URL : https://onlinelibrary.wiley.com/doi/10.1002/adma.201904311

2次元ナノ導電材料を用いた人工筋肉アクチュエータが見せるアート性

Demonstration of kinetic art: “Dancing” butterflies on a tree ([1]より引用)

本論文は、Korea Advanced Institute of Science and Technology(通称KAIST)のナノ工学研究チームらが発表し、2019年8月にScience Advancesに寄稿されたものです。

既存のイオン人工筋肉には、応答速度の大幅な向上、曲げひずみの増加、耐久性の向上のために、技術革新が必要です。
本論文では、イオン架橋Ti3C2TxとPEDOT:PSSで構成されるMXene人工筋肉を報告し、1秒以内の超高速立ち上がり時間を示したと報告しています。MXene自体は、Ti(チタン)やC(炭素)で構成される2次元ナノ導電性材料の総称です。

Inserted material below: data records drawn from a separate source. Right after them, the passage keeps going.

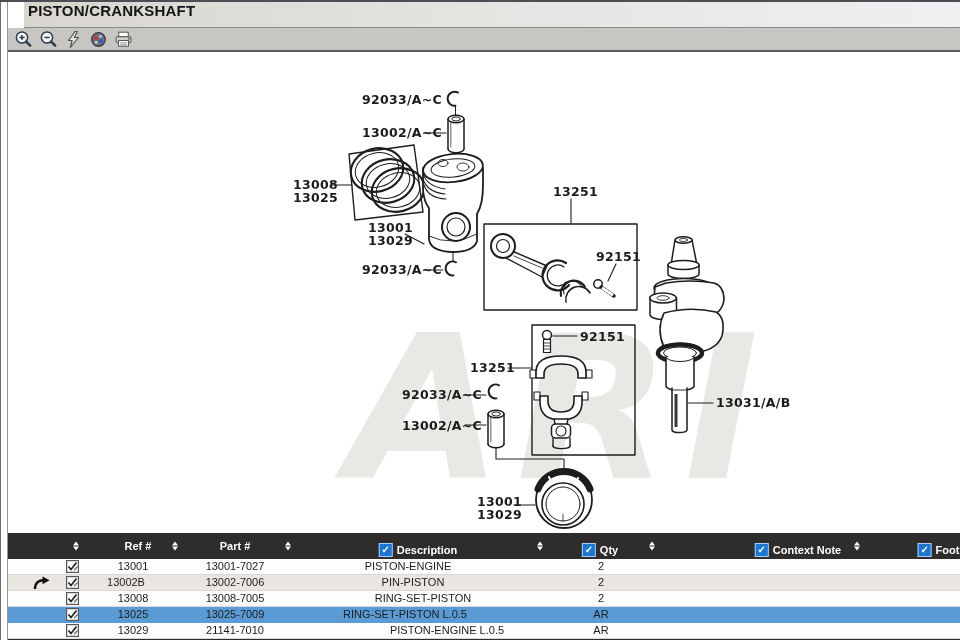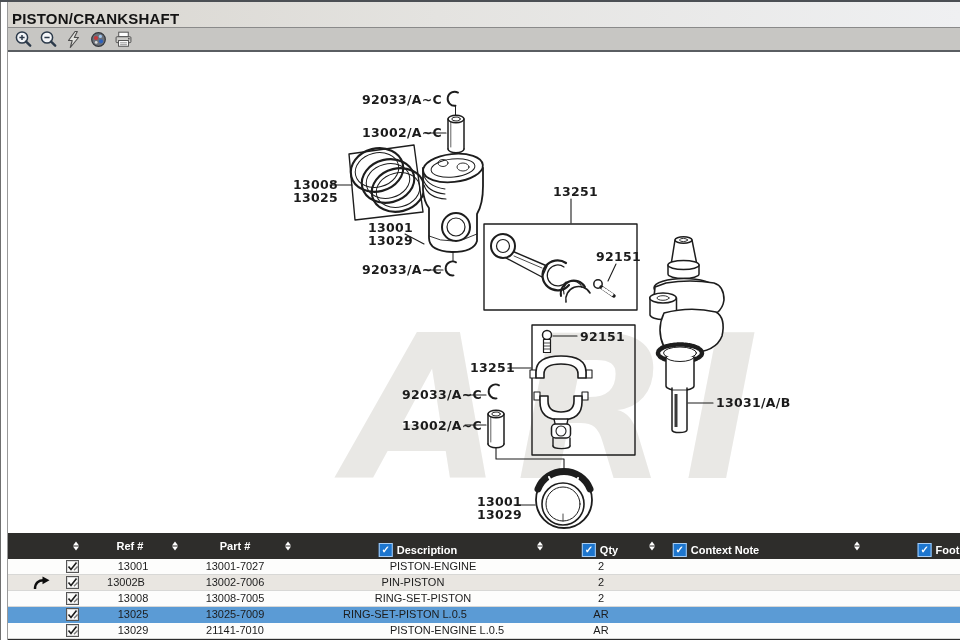--- a/index.html
+++ b/index.html
@@ -1,23 +1,23 @@
 <!DOCTYPE html>
 <html style="--selected-row: #5b9bd5; --stripe-row: #e9e6e1; --header-bg: #2e2d2b; --checkbox-blue: #1d76cf;"><head>
 <meta charset="utf-8">
 <style>
   html,body{margin:0;padding:0}
   body{width:960px;height:640px;position:relative;overflow:hidden;background:#fff;
        font-family:"Liberation Sans",sans-serif}
   .topborder{position:absolute;left:0;top:0;width:960px;height:2px;background:#4b4f54}
   .left-strip{position:absolute;left:0;top:2px;bottom:0;width:6px;background:#fff;
        border-left:1px solid #6f6f6f;border-right:1px solid #9a9a9a;z-index:30}
-  .titlebar{position:absolute;left:8px;right:0;top:2px;height:25px;
+  .titlebar{position:absolute;left:24px;right:0;top:2px;height:25px;
        background:linear-gradient(90deg,#d8d5cf 0%,#e4e3e0 45%,#eff0f2 100%);
-       border-bottom:1px solid #8a8a8a;display:flex;align-items:flex-end}
+       border-bottom:1px solid #8a8a8a;display:flex;align-items:flex-start}
   .title{font-size:15px;font-weight:bold;color:#141414;padding-left:4px;letter-spacing:.2px}
   .toolbar{position:absolute;left:8px;right:0;top:28px;height:24px;background:#c7c6c3;
        border-bottom:2px solid #5a5e62;display:flex;align-items:center;gap:4px;padding-left:5px;box-sizing:border-box}
   .tbtn{width:21px;height:20px;background:transparent;border:none;padding:1px;cursor:pointer;
        display:flex;align-items:center;justify-content:center}
   .diagram{position:absolute;left:0;top:54px;width:960px;height:479px;background:#fff}
   .diagram svg{position:absolute;left:0;top:0}
   .plabel{font-family:"DejaVu Sans",sans-serif;font-weight:bold;font-size:12.5px;fill:#1b1b1b;letter-spacing:.3px}
   .wm{font-family:"DejaVu Sans",sans-serif;font-weight:bold;font-style:italic;fill:#e9e8e5;letter-spacing:14px}
   
@@ -265,21 +265,21 @@
   </g>
 </svg>
 </div>
 
 <div class="grid">
   <div class="thead">
     <span class="sort" style="left:68px">
         <i class="up"></i>
         <i class="dn"></i>
       </span>
-    <span class="hlabel" style="left:122px">Ref #</span>
+    <span class="hlabel" style="left:130px">Ref #</span>
     <span class="sort" style="left:167px">
         <i class="up"></i>
         <i class="dn"></i>
       </span>
     <span class="hlabel" style="left:227px">Part #</span>
     <span class="sort" style="left:280px">
         <i class="up"></i>
         <i class="dn"></i>
       </span>
     <span class="hgroup" style="left:410px">
@@ -291,21 +291,21 @@
         <i class="dn"></i>
       </span>
     <span class="hgroup" style="left:592px">
       <span class="hcb"></span>
       <span>Qty</span>
     </span>
     <span class="sort" style="left:644px">
         <i class="up"></i>
         <i class="dn"></i>
       </span>
-    <span class="hgroup" style="left:708px">
+    <span class="hgroup" style="left:790px">
       <span class="hcb"></span>
       <span>Context Note</span>
     </span>
     <span class="sort" style="left:849px">
         <i class="up"></i>
         <i class="dn"></i>
       </span>
     <span class="hgroup" style="left:936px">
       <span class="hcb"></span>
       <span>Foot N</span>
@@ -316,21 +316,21 @@
     <span class="rcb">
       <svg width="13" height="13" viewBox="0 0 13 13">
           <rect x="0.5" y="0.5" width="12" height="12" fill="#fcfcfa" stroke="#555"></rect>
           <rect x="1.5" y="1.5" width="10" height="10" fill="none" stroke="#dcdcdc"></rect>
           <path d="M2.5,6.5 L5,9.5 L10.5,2.5" fill="none" stroke="#1c1c1c" stroke-width="1.6"></path>
           <line x1="8" y1="10.2" x2="11.6" y2="6.6" stroke="#777" stroke-width="1.4"></line>
         </svg>
     </span>
     <span class="cell" style="left:125px">13001</span>
     <span class="cell" style="left:227px">13001-7027</span>
-    <span class="cell" style="left:425px">PISTON-ENGINE</span>
+    <span class="cell" style="left:400px">PISTON-ENGINE</span>
     <span class="cell" style="left:593px">2</span>
   </div>
 
   <div class="trow stripe">
     <span class="arrow-ind">
       <svg width="19" height="14" viewBox="0 0 19 14">
           <path d="M3,13 C3,6.5 7,4.3 11.5,4.3" stroke="#0d0d0d" stroke-width="2.4" fill="none"></path>
           <path d="M10.5,0.5 L17.5,4.3 L10.5,8.2 Z" fill="#0d0d0d"></path>
         </svg>
     </span>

MXeneに関しては、過去記事で紹介しています。

今回KAISTの研究チームが発表したイオン人工筋肉は、DC応答、非常に低い入力電圧領域(0.1〜1 V)で最大1.37%の非常に大きな曲げ歪み、最大18,000サイクルまで97%の長期サイクル安定性、位相遅延の大幅な低減、最大20Hzの周波数帯域の電気刺激の下で層間剥離のない良好な構造的信頼性を持つそうです。

また論文中には複数のアプリケーションが提示されており、折り紙にインスパイアされた水仙の花ロボットや、着用可能なブローチ、蝶、木の葉といったアート要素を取り入れたデモンストレーションなどが紹介されており、他の人工筋肉の研究が行うアプリケーション事例とは少し違う観点で書かれています。

今後の技術進化によって、ウェアラブルエレクトロニクスや運動アート作品を含む次世代のソフトロボットデバイス用のMXeneベースのソフトアクチュエータの幅広い可能性に期待できるかもしれません。

[1] : Umrao, S., Tabassian, R., Kim, J., Zhou, Q., Nam, S., & Oh, I. K. (2019). MXene artificial muscles based on ionically cross-linked Ti3C2Tx electrode for kinetic soft robotics. Science Robotics4(33), eaaw7797.